***** Entries provided *****

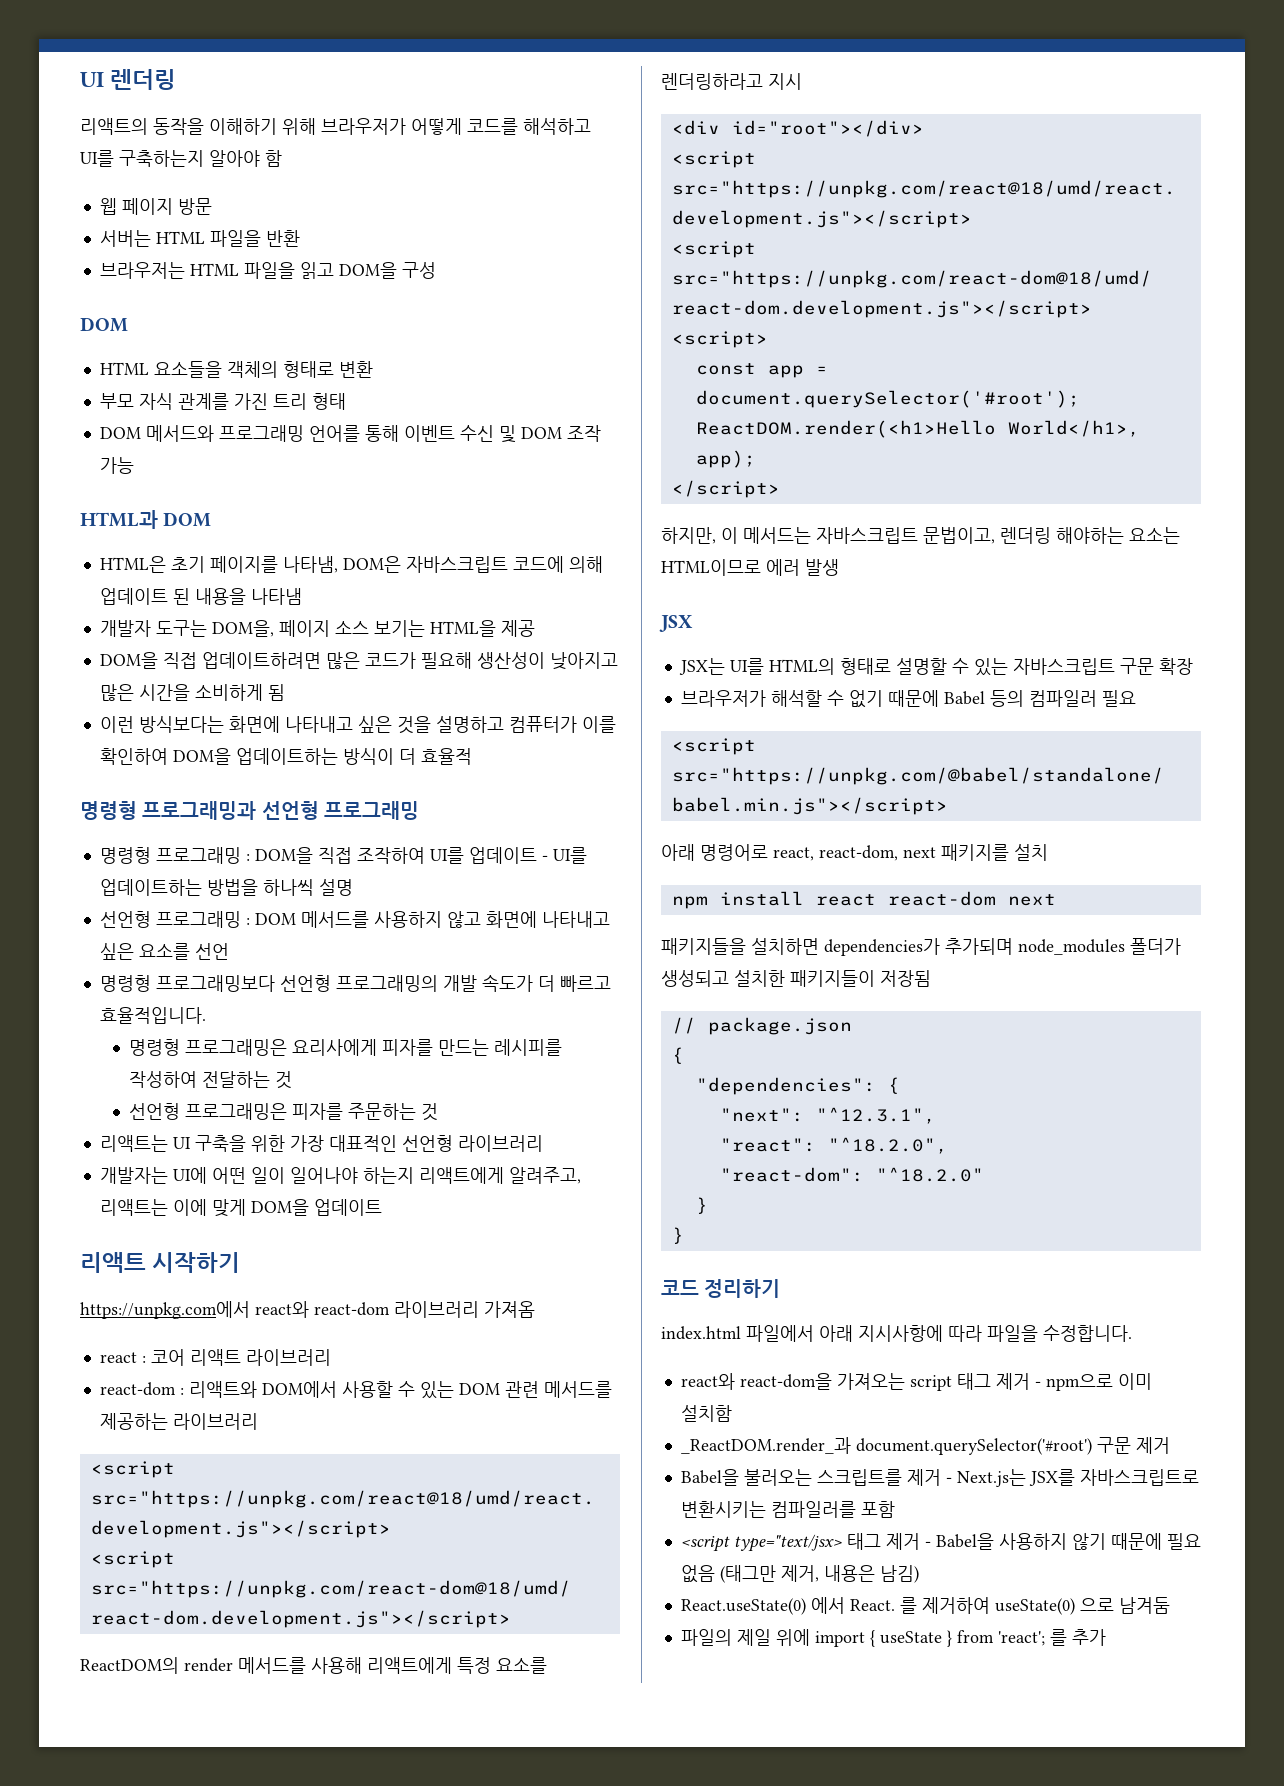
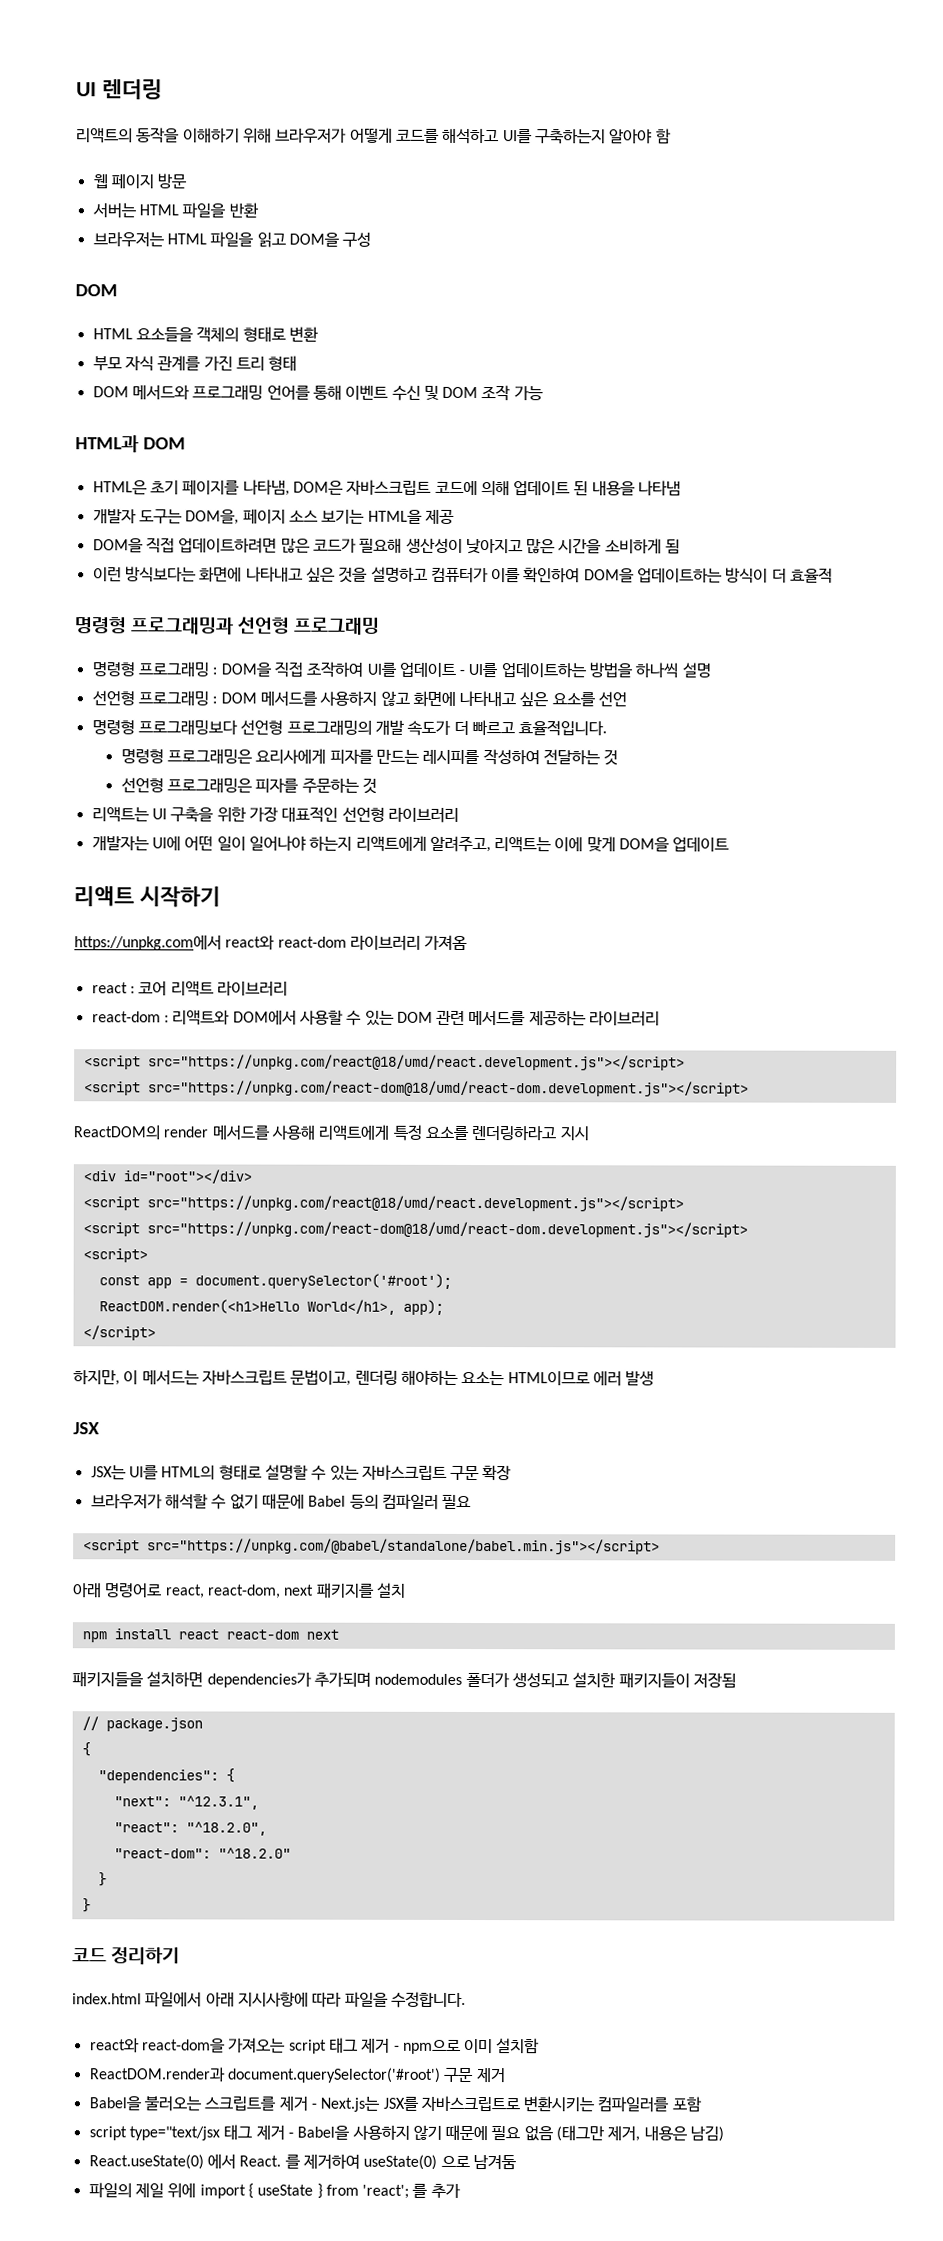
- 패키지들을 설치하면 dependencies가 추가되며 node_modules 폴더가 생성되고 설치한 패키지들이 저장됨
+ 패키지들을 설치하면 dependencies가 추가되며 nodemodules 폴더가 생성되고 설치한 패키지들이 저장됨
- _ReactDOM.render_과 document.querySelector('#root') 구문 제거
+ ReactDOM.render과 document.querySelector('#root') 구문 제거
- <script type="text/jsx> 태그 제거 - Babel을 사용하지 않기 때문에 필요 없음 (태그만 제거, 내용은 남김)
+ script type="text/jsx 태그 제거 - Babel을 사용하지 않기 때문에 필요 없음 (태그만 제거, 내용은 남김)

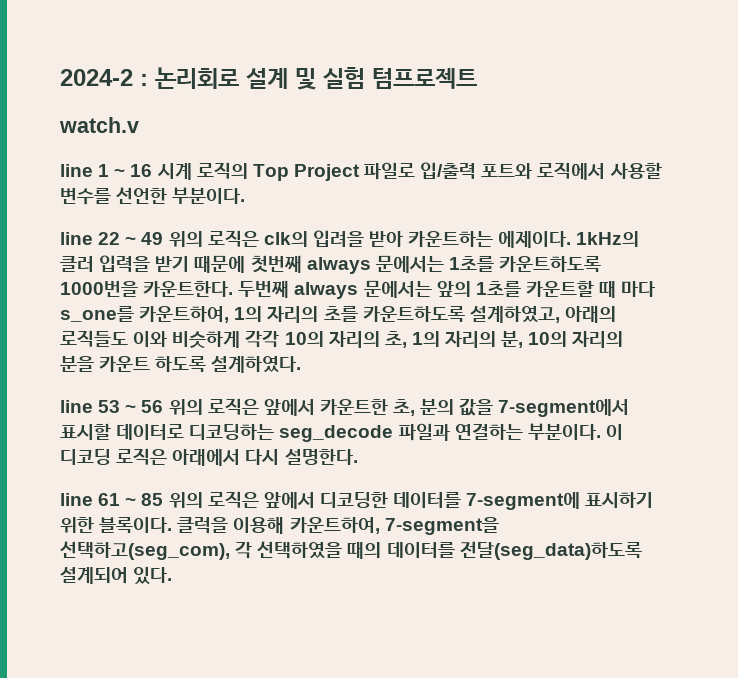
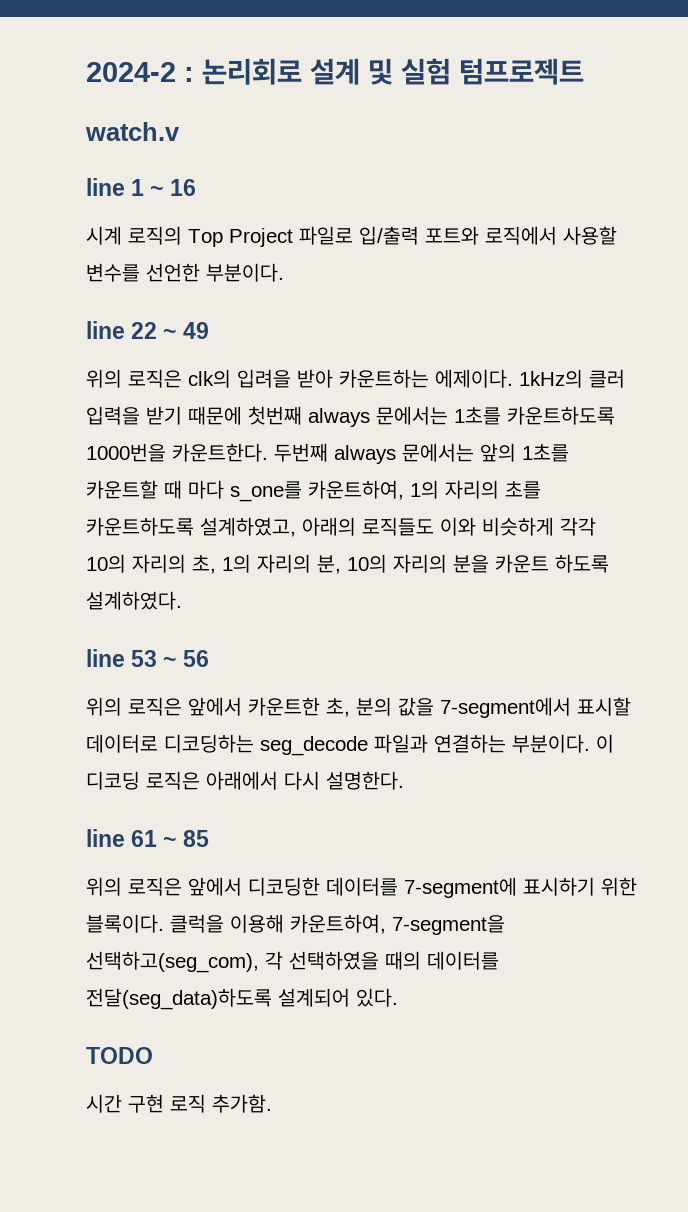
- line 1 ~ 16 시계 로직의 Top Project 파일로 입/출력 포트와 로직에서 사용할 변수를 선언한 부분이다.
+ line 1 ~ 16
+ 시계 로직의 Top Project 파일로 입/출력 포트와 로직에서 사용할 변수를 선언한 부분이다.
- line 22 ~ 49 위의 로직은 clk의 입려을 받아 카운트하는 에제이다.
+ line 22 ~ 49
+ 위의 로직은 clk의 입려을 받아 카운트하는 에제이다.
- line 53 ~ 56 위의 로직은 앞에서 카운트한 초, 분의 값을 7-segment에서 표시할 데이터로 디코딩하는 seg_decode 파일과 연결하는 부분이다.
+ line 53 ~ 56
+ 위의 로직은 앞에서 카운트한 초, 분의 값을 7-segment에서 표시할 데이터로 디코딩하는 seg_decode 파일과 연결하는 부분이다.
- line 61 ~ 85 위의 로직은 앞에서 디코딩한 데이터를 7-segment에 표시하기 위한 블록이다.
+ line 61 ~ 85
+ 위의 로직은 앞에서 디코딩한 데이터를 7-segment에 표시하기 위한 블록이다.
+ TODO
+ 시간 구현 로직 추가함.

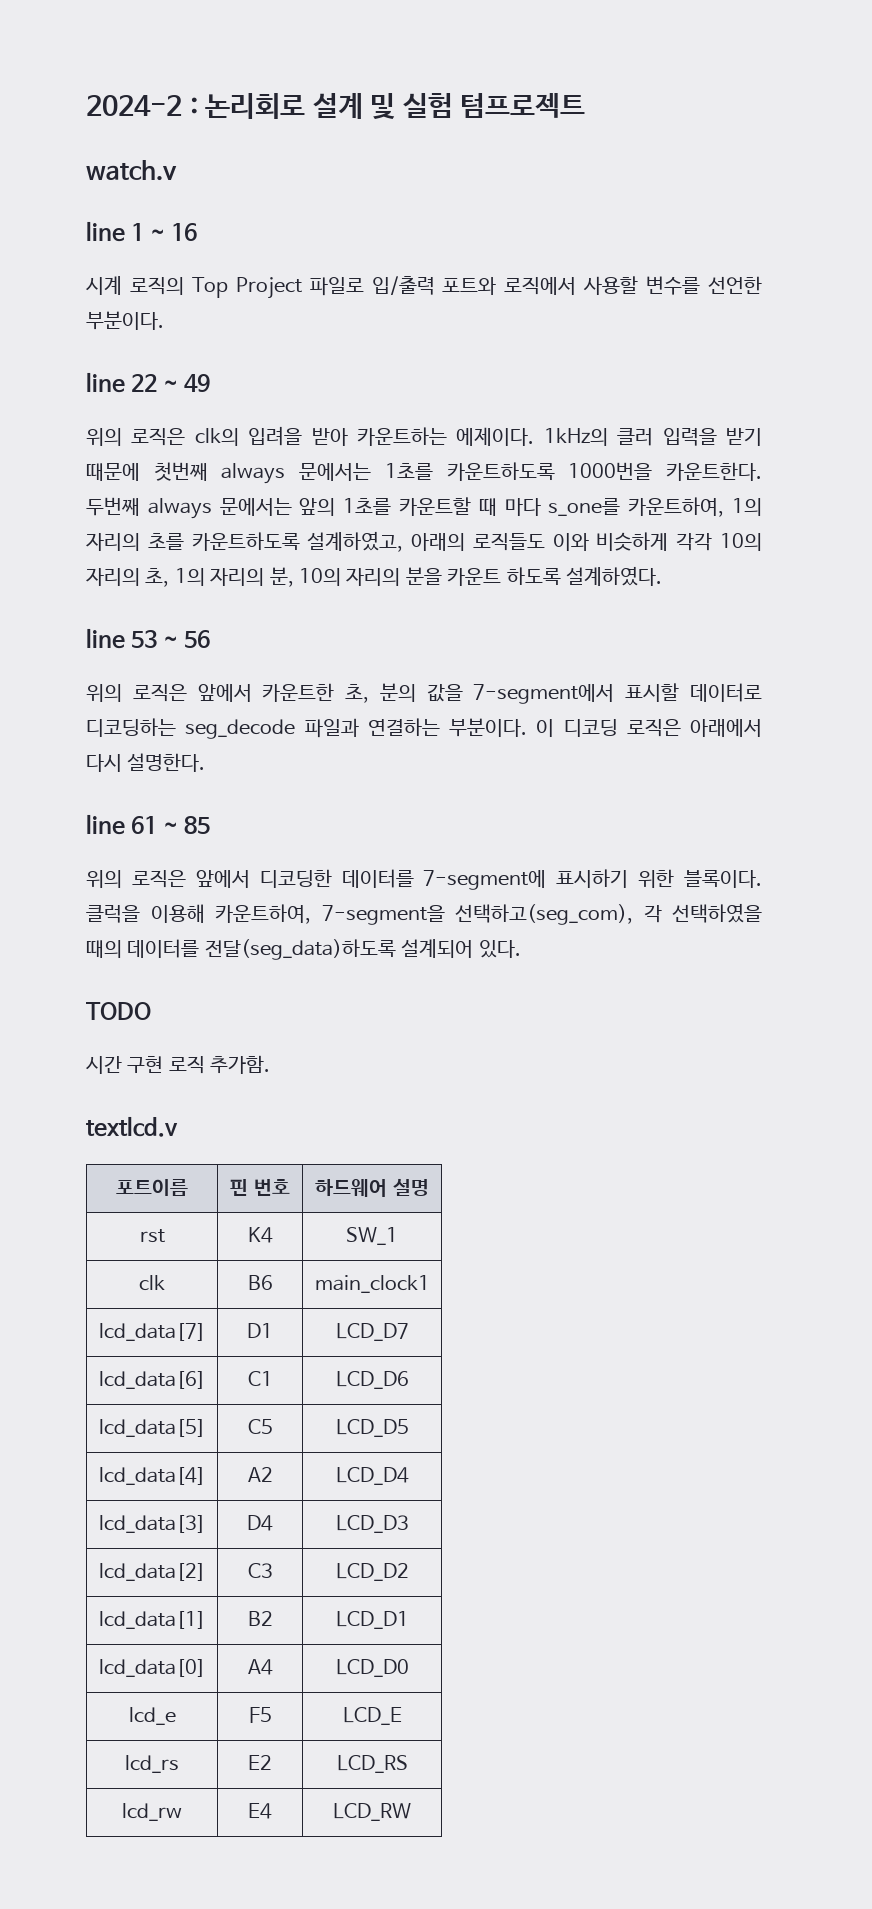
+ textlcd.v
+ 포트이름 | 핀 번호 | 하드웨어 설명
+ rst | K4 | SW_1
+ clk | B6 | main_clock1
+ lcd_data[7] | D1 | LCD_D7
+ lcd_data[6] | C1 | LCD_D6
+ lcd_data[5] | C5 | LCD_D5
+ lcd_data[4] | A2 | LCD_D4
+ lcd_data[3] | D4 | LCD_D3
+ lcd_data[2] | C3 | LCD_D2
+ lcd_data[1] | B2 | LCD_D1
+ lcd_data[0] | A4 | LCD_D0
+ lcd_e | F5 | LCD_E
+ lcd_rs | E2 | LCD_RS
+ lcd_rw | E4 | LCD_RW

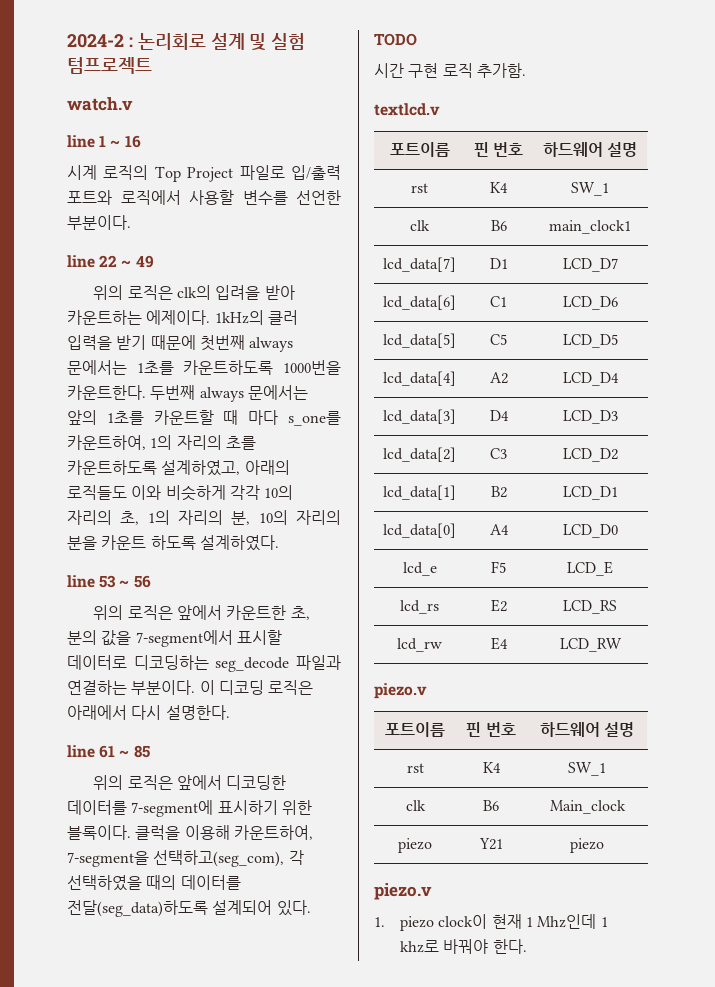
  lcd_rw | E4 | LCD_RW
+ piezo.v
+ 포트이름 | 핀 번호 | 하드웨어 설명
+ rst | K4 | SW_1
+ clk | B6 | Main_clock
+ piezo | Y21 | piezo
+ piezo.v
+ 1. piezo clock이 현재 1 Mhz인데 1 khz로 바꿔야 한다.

*****

What you have to do ▸
Each entry should be transcribed exactly as given, with pictures omitted.

Written solution ▸
- 패키지들을 설치하면 dependencies가 추가되며 node_modules 폴더가 생성되고 설치한 패키지들이 저장됨
+ 패키지들을 설치하면 dependencies가 추가되며 nodemodules 폴더가 생성되고 설치한 패키지들이 저장됨
- _ReactDOM.render_과 document.querySelector('#root') 구문 제거
+ ReactDOM.render과 document.querySelector('#root') 구문 제거
- <script type="text/jsx> 태그 제거 - Babel을 사용하지 않기 때문에 필요 없음 (태그만 제거, 내용은 남김)
+ script type="text/jsx 태그 제거 - Babel을 사용하지 않기 때문에 필요 없음 (태그만 제거, 내용은 남김)

- line 1 ~ 16 시계 로직의 Top Project 파일로 입/출력 포트와 로직에서 사용할 변수를 선언한 부분이다.
+ line 1 ~ 16
+ 시계 로직의 Top Project 파일로 입/출력 포트와 로직에서 사용할 변수를 선언한 부분이다.
- line 22 ~ 49 위의 로직은 clk의 입려을 받아 카운트하는 에제이다.
+ line 22 ~ 49
+ 위의 로직은 clk의 입려을 받아 카운트하는 에제이다.
- line 53 ~ 56 위의 로직은 앞에서 카운트한 초, 분의 값을 7-segment에서 표시할 데이터로 디코딩하는 seg_decode 파일과 연결하는 부분이다.
+ line 53 ~ 56
+ 위의 로직은 앞에서 카운트한 초, 분의 값을 7-segment에서 표시할 데이터로 디코딩하는 seg_decode 파일과 연결하는 부분이다.
- line 61 ~ 85 위의 로직은 앞에서 디코딩한 데이터를 7-segment에 표시하기 위한 블록이다.
+ line 61 ~ 85
+ 위의 로직은 앞에서 디코딩한 데이터를 7-segment에 표시하기 위한 블록이다.
+ TODO
+ 시간 구현 로직 추가함.

+ textlcd.v
+ 포트이름 | 핀 번호 | 하드웨어 설명
+ rst | K4 | SW_1
+ clk | B6 | main_clock1
+ lcd_data[7] | D1 | LCD_D7
+ lcd_data[6] | C1 | LCD_D6
+ lcd_data[5] | C5 | LCD_D5
+ lcd_data[4] | A2 | LCD_D4
+ lcd_data[3] | D4 | LCD_D3
+ lcd_data[2] | C3 | LCD_D2
+ lcd_data[1] | B2 | LCD_D1
+ lcd_data[0] | A4 | LCD_D0
+ lcd_e | F5 | LCD_E
+ lcd_rs | E2 | LCD_RS
+ lcd_rw | E4 | LCD_RW

  lcd_rw | E4 | LCD_RW
+ piezo.v
+ 포트이름 | 핀 번호 | 하드웨어 설명
+ rst | K4 | SW_1
+ clk | B6 | Main_clock
+ piezo | Y21 | piezo
+ piezo.v
+ 1. piezo clock이 현재 1 Mhz인데 1 khz로 바꿔야 한다.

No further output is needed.